Top of Source data

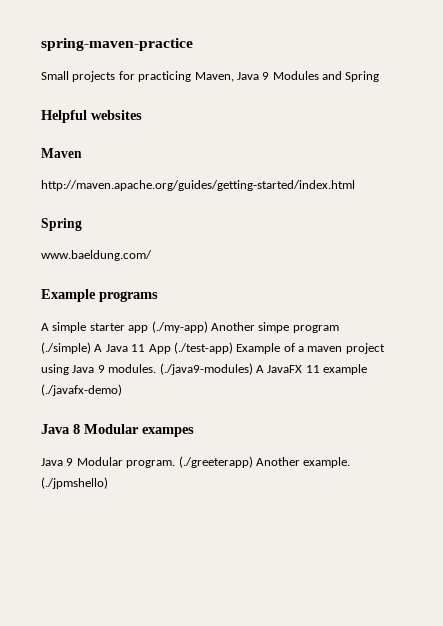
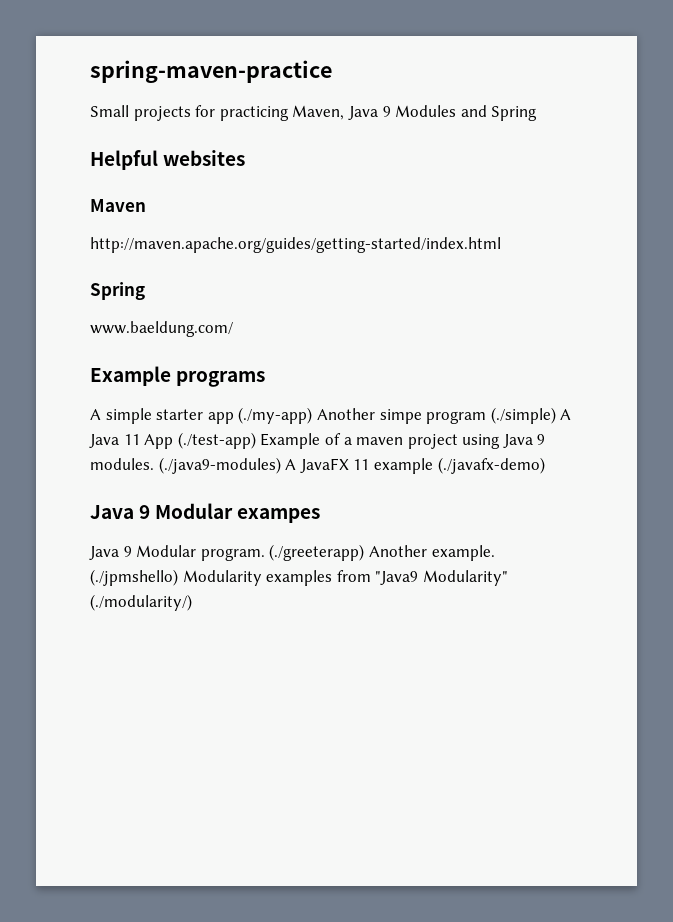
- Java 8 Modular exampes
+ Java 9 Modular exampes
- (./jpmshello)
+ (./jpmshello) Modularity examples from "Java9 Modularity" (./modularity/)

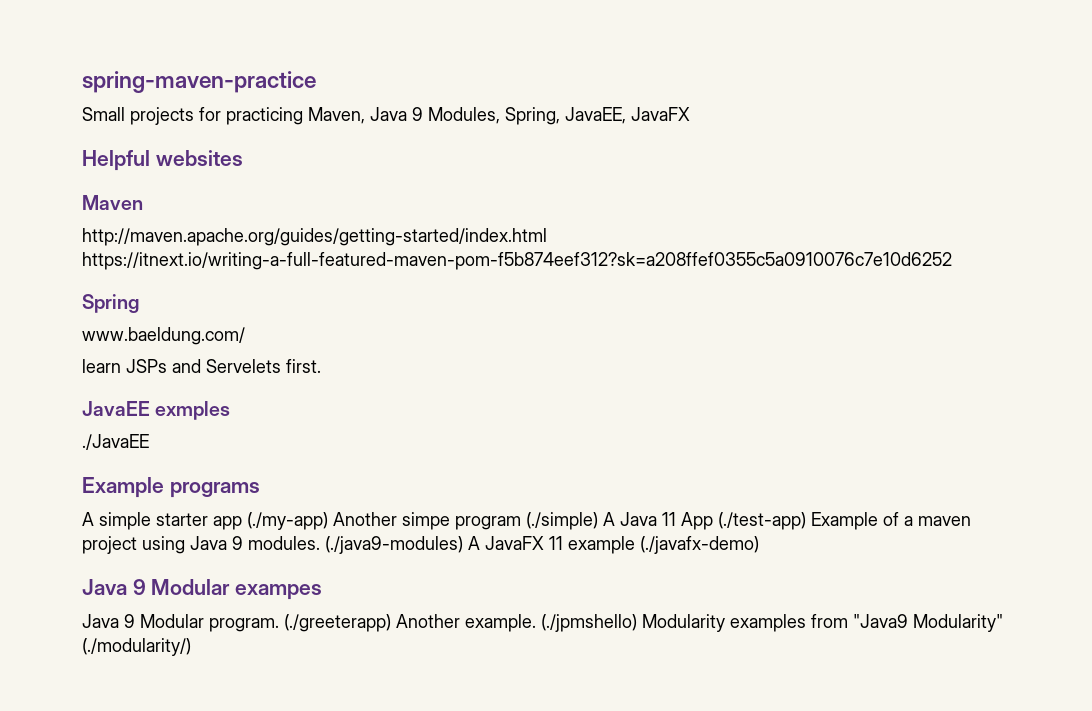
- Small projects for practicing Maven, Java 9 Modules and Spring
+ Small projects for practicing Maven, Java 9 Modules, Spring, JavaEE, JavaFX
- http://maven.apache.org/guides/getting-started/index.html
+ http://maven.apache.org/guides/getting-started/index.html https://itnext.io/writing-a-full-featured-maven-pom-f5b874eef312?sk=a208ffef0355c5a0910076c7e10d6252
+ learn JSPs and Servelets first.
+ JavaEE exmples
+ ./JavaEE

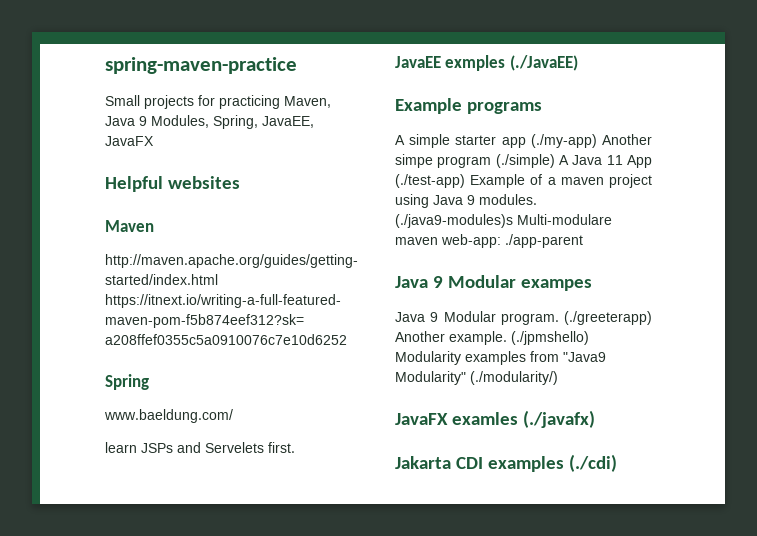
- JavaEE exmples
- ./JavaEE
+ JavaEE exmples (./JavaEE)
- (./java9-modules) A JavaFX 11 example (./javafx-demo)
+ (./java9-modules)s Multi-modulare maven web-app: ./app-parent
+ JavaFX examles (./javafx)
+ Jakarta CDI examples (./cdi)

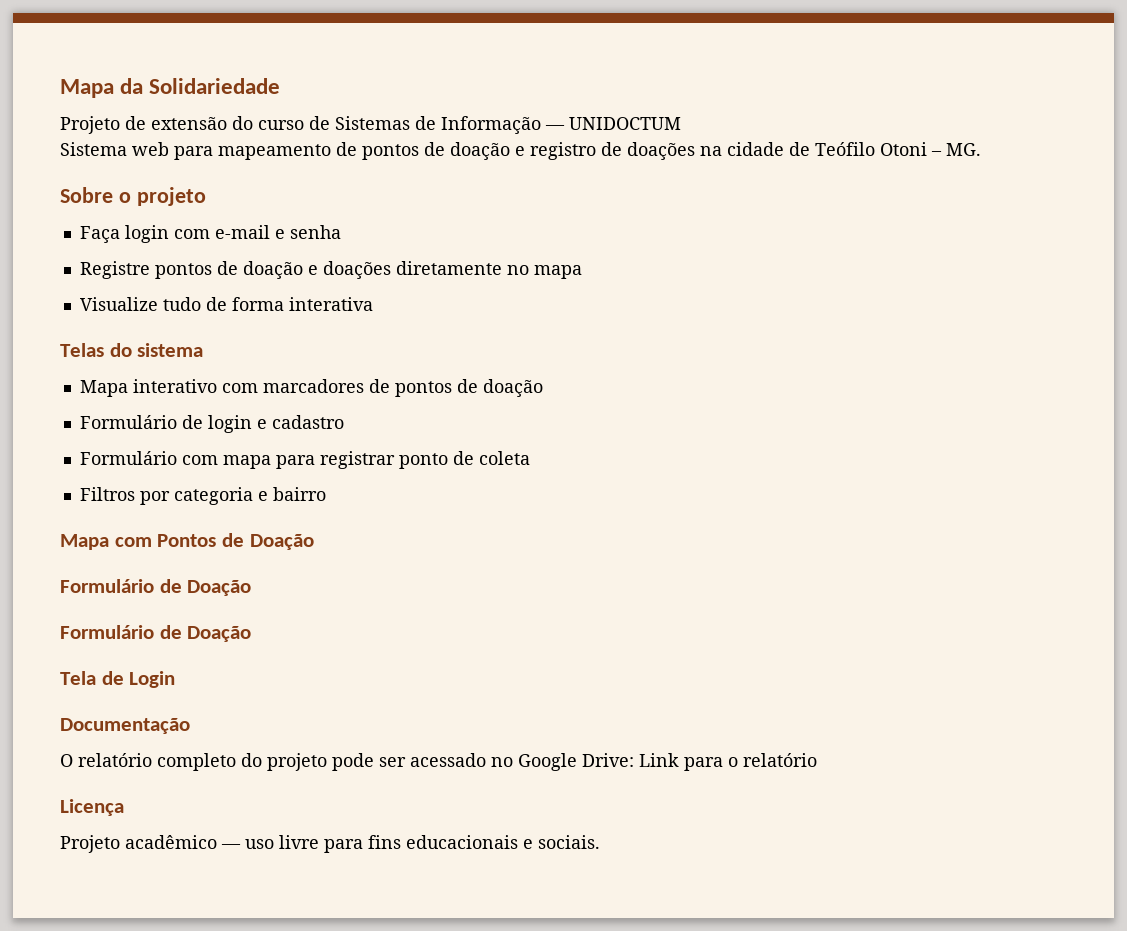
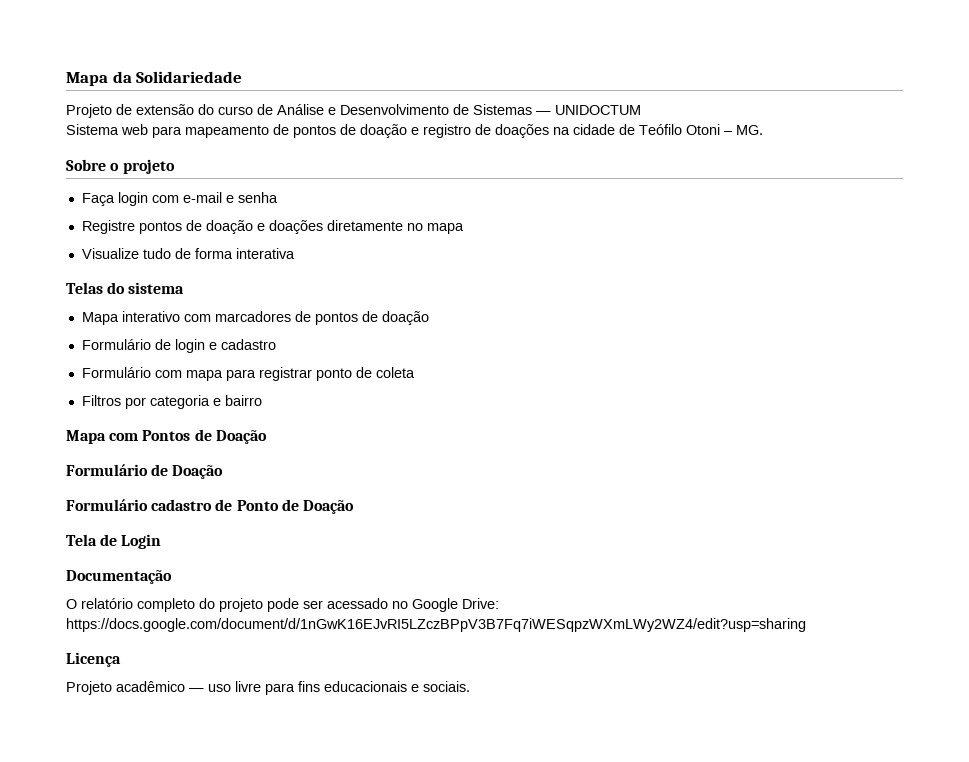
- Projeto de extensão do curso de Sistemas de Informação — UNIDOCTUM
+ Projeto de extensão do curso de Análise e Desenvolvimento de Sistemas — UNIDOCTUM
  Mapa com Pontos de Doação
  Formulário de Doação
- Formulário de Doação
+ Formulário cadastro de Ponto de Doação
- O relatório completo do projeto pode ser acessado no Google Drive: Link para o relatório
+ O relatório completo do projeto pode ser acessado no Google Drive: https://docs.google.com/document/d/1nGwK16EJvRI5LZczBPpV3B7Fq7iWESqpzWXmLWy2WZ4/edit?usp=sharing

Bottom of Source data

- **What is expected**
Copy every line of the material above in which the string "https" can be found.

- **Response for this exercise**
+ http://maven.apache.org/guides/getting-started/index.html https://itnext.io/writing-a-full-featured-maven-pom-f5b874eef312?sk=a208ffef0355c5a0910076c7e10d6252
+ O relatório completo do projeto pode ser acessado no Google Drive: https://docs.google.com/document/d/1nGwK16EJvRI5LZczBPpV3B7Fq7iWESqpzWXmLWy2WZ4/edit?usp=sharing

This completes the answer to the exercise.